In the first half of 2025, the trade balance of UEMOA countries presented a mixed picture, oscillating between surpluses driven by raw materials and persistent deficits due to a strong dependence on imports. Behind the numbers lies a region still dominated by the export of primary products, with very uneven performance across countries and global market cycles.
Côte d’Ivoire confirms its status as the commercial engine of the Union. As of June 2025, the country recorded a trade surplus of 970.1 billion CFA francs, a significant increase from the surplus of 397.2 billion recorded one year earlier. This growth is supported by strong export dynamics, which reached nearly 3,900 billion CFA francs, up 34.5%. Gold, cashew nuts, latex, and cocoa beans account for most of this performance, benefiting from both sustained volumes and favorable prices. The import coverage ratio climbed to 133.1%, reflecting an increased capacity to finance foreign purchases. However, this strength remains largely dependent on primary products, while imports, driven by petroleum products, equipment, and vehicles, continue to rise.
Burkina Faso also recorded remarkable performance, with a record trade surplus of 794.6 billion CFA francs as of June 2025. This dramatic improvement is largely attributable to soaring gold exports, whose value increased by more than 100% year-on-year, driven by rising global prices and sustained industrial production. Total exports reached nearly 2,895 billion CFA francs, making the mining sector the near-exclusive pillar of foreign sales, accounting for almost 88% of the total. Meanwhile, imports rose by 15.5%, driven by capital goods, industrial inputs, and food products, illustrating the growing needs of an economy under security constraints but still dependent on external sources.
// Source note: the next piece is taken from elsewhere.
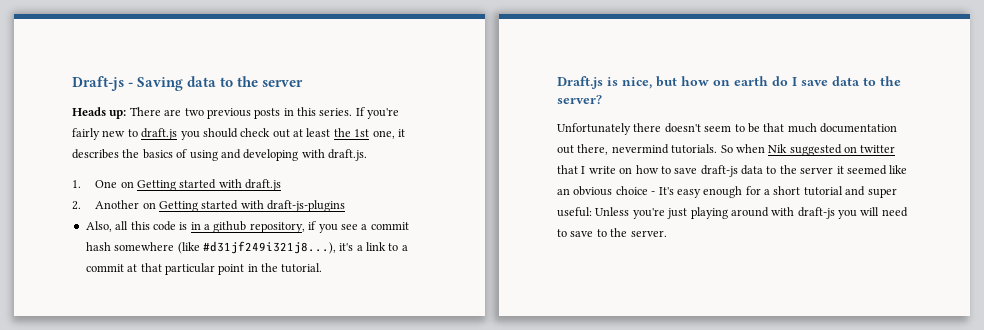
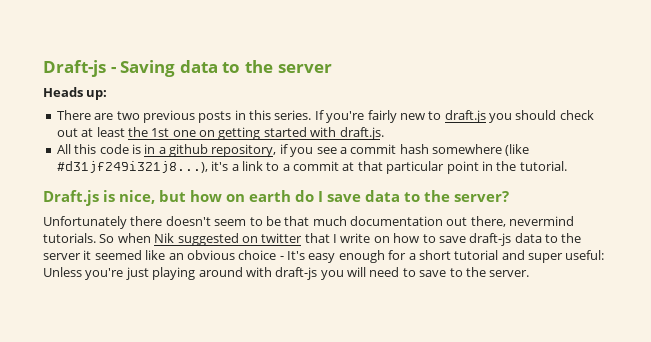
(127, 114) none -> (108, 95) //
[372,129,405,139] [72,149,367,161] [72,179,282,191] [72,200,346,212] [85,221,129,232] one, it describes the basics of using and developing with draft.js. // 1. One on Getting started with draft.js // 2. Another on Getting started with draft-js-plugins // Also, all -> [172,127,384,140] [56,144,71,154] one on getting started with draft.js. // All

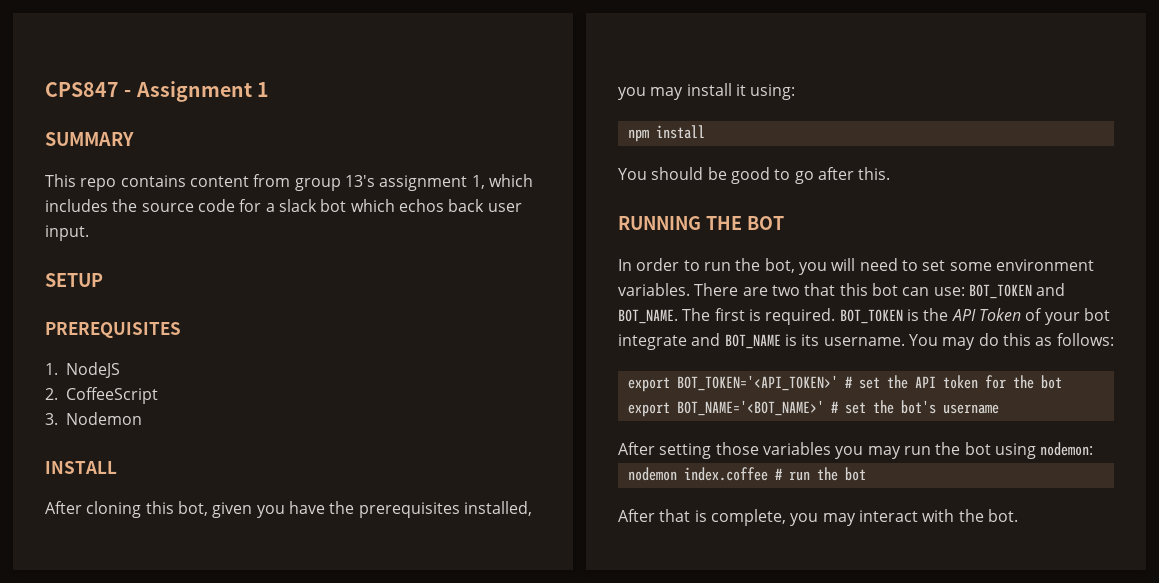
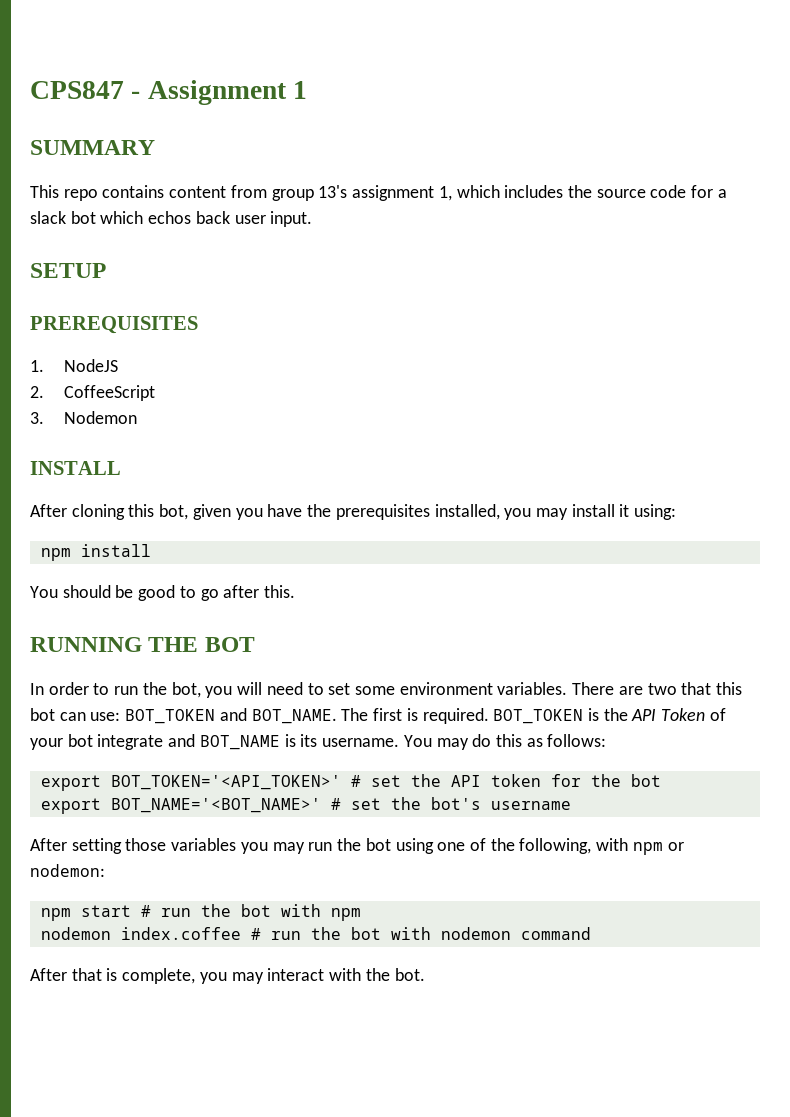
[1040,442,1094,456] nodemon: -> [437,838,684,855] [30,864,105,877] [40,904,361,921] one of the following, with npm or nodemon: // npm start # run the bot with npm
(866, 474) none -> [390,927,591,940] with nodemon command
In contrast, Niger saw its trade balance deteriorate in the second quarter of 2025, returning to a deficit of 28.4 billion CFA francs after a surplus in the previous quarter. The decline in crude oil exports, the country’s main export product, coupled with a sharp increase in petroleum imports, heavily weighed on trade. While mining and agricultural exports show signs of recovery, they remain insufficient to offset the drop in hydrocarbons, revealing the country’s high vulnerability to sectoral shocks.
Togo continues a deficit trajectory, with a negative trade balance of 237.4 billion CFA francs in the second quarter of 2025. Exports, dominated by phosphates, plastic products, and refined palm oil, remain modest compared to imports, which are twice as high in value. Despite some diversification of exported products, the productive base remains narrow and insufficient to rebalance foreign trade.
Benin’s situation is even more pronounced, with exports limited to 118.3 billion CFA francs against nearly 489 billion in imports, resulting in a trade deficit of 370.5 billion CFA francs in the second quarter of 2025. The decline in cotton and oilseed sales weighs heavily on external revenue, while imports, although declining quarter-on-quarter, remain high year-on-year, particularly for food products and fertilizers. This situation underscores the fragility of a model heavily dependent on transit trade and minimally processed agricultural products.
Mali also recorded a significant trade deficit, estimated at 377 billion CFA francs in the second quarter of 2025. Despite export growth, mainly driven by gold and agricultural products, the faster increase in imports, dominated by fuels and equipment, keeps the balance in the red. Once again, the trade structure reflects an economy highly dependent on external inputs.
Senegal stands out as the country with the largest trade deficit in UEMOA during the period. As of June 2025, the trade balance showed a negative 728.5 billion CFA francs. Imports, on the rise, were driven by vehicles, rice, and crude oil, while exports grew strongly thanks to the start of crude oil sales, gold, and petroleum products. Despite this dynamic, the high level of imports continues to widen the deficit, illustrating the limits of the recent improvement in export capacity.
Overall, the first half of 2025 highlights a two-speed UEMOA. On one hand, countries like Côte d’Ivoire and Burkina Faso benefit from the commodity boom to strengthen their trade surpluses. On the other hand, several states remain trapped in structural deficits, fueled by a strong dependence on imports and a narrow export base.